**Screenshot and code edit data**
---

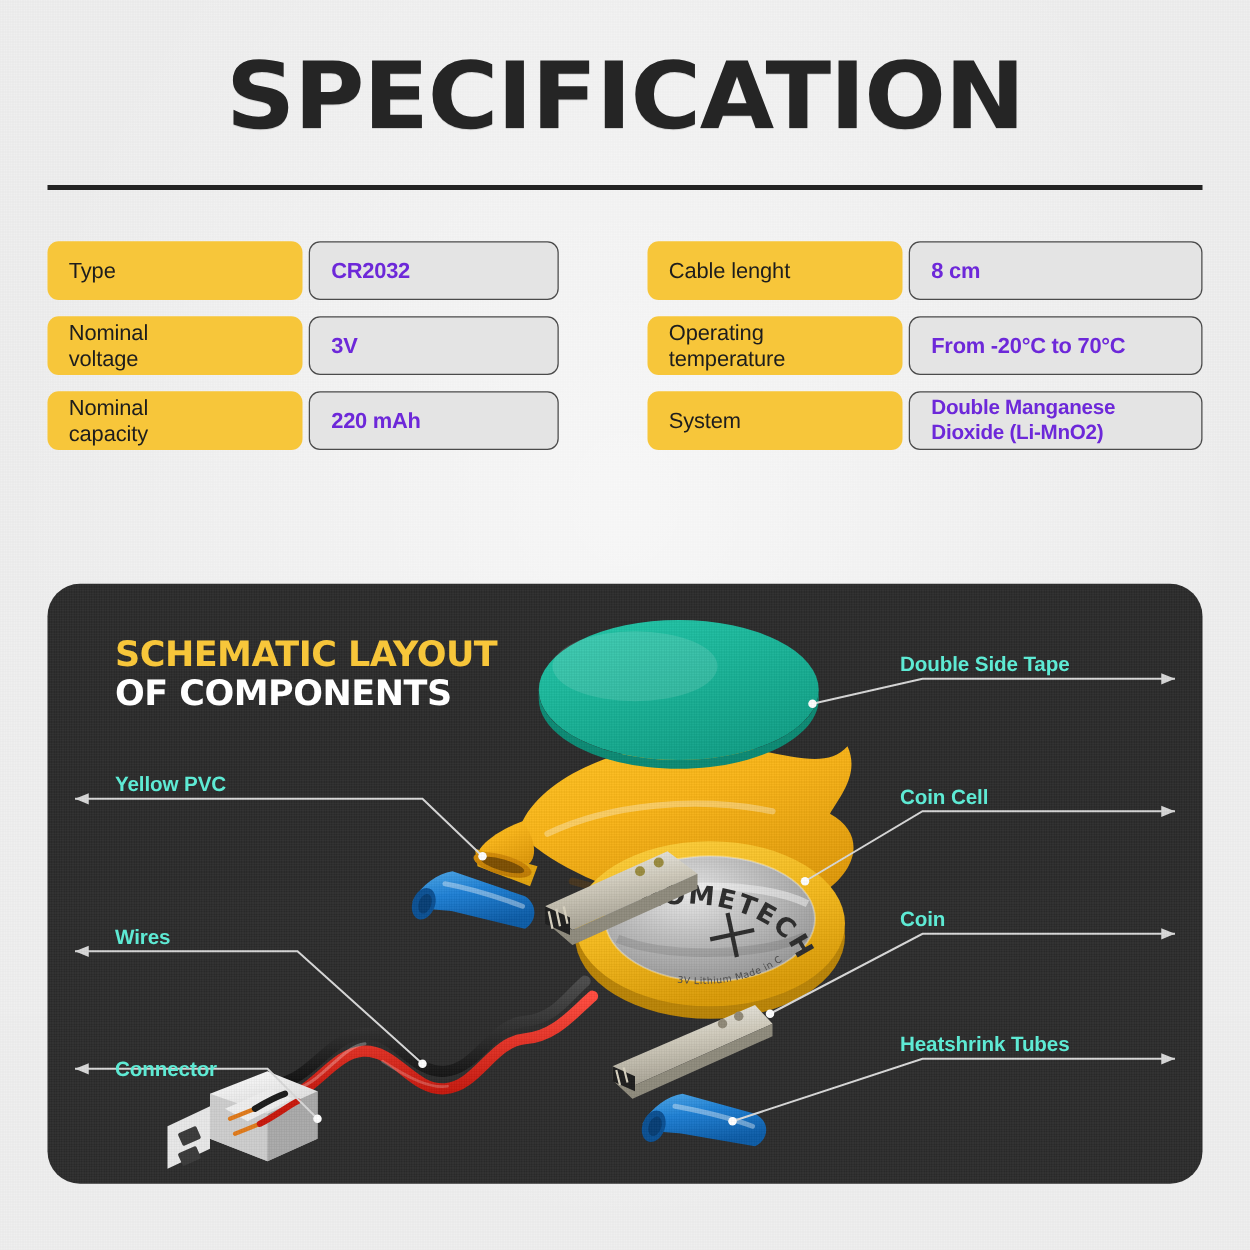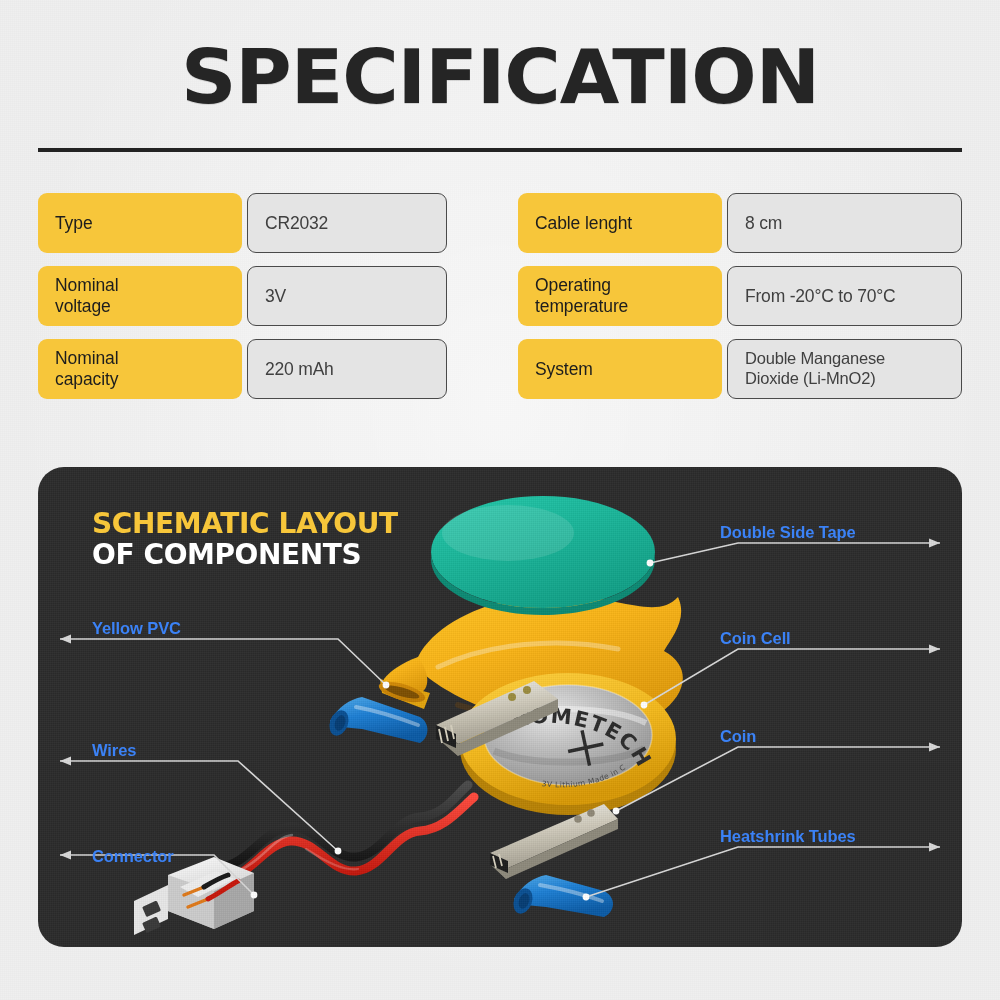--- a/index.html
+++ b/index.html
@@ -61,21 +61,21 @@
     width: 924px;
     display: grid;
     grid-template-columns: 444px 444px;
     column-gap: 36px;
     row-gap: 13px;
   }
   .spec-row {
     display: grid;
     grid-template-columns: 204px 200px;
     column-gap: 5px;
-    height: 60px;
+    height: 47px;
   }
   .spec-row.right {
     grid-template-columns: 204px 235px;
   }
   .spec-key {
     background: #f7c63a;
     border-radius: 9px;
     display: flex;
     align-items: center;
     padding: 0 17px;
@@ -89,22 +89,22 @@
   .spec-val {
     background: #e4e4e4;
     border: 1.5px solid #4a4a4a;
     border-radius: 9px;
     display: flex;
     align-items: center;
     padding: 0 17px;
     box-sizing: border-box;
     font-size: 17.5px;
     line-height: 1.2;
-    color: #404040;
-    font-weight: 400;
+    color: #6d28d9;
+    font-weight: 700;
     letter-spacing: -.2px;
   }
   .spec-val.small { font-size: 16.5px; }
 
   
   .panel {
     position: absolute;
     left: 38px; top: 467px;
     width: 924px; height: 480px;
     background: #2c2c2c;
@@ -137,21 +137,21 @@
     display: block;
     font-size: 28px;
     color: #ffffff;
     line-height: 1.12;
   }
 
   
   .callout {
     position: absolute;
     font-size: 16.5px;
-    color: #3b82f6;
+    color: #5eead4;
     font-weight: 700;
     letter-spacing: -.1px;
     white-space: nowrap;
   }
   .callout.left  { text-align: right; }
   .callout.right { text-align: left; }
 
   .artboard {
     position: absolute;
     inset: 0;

---

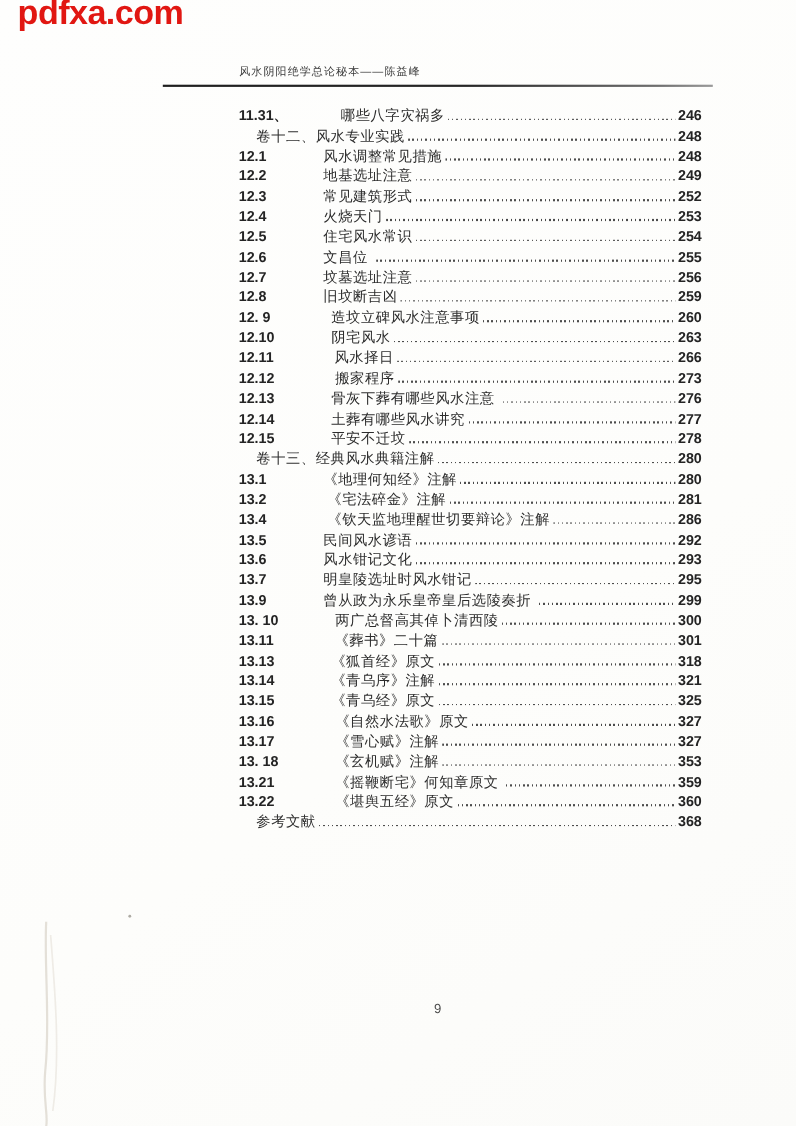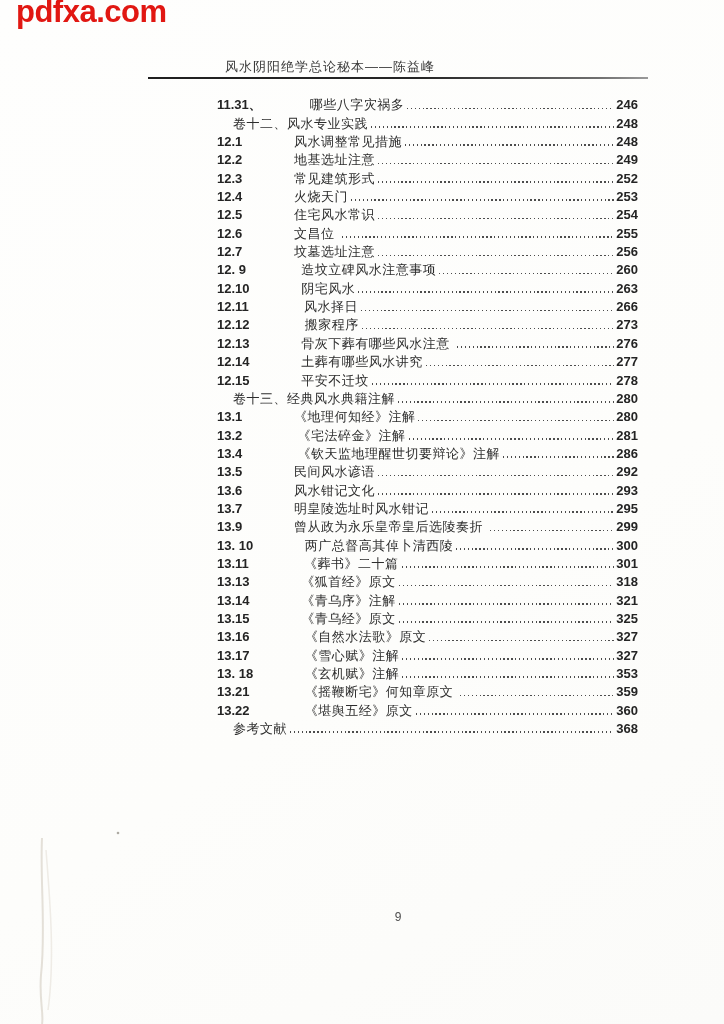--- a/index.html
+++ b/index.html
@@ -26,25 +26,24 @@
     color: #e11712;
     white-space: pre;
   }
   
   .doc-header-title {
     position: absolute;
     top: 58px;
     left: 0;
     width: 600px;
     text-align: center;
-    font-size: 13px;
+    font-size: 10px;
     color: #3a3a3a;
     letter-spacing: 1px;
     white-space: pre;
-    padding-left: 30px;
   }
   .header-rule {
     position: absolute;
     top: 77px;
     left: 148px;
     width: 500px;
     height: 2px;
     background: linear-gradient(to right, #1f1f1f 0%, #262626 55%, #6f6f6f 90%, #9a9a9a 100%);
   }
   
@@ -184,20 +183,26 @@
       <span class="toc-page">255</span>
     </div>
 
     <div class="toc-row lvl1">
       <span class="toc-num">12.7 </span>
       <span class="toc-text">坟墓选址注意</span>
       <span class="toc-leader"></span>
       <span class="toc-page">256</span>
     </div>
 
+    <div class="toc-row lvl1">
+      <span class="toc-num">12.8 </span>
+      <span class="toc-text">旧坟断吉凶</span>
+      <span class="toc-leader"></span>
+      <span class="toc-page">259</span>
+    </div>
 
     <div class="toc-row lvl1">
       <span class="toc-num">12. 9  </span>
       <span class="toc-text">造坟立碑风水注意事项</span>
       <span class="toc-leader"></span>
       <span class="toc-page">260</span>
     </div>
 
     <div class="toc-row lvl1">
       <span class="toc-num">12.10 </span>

---

Lines above with "weight" in them are the ones to copy.

-    font-weight: 400;
+    font-weight: 700;
     font-weight: 700;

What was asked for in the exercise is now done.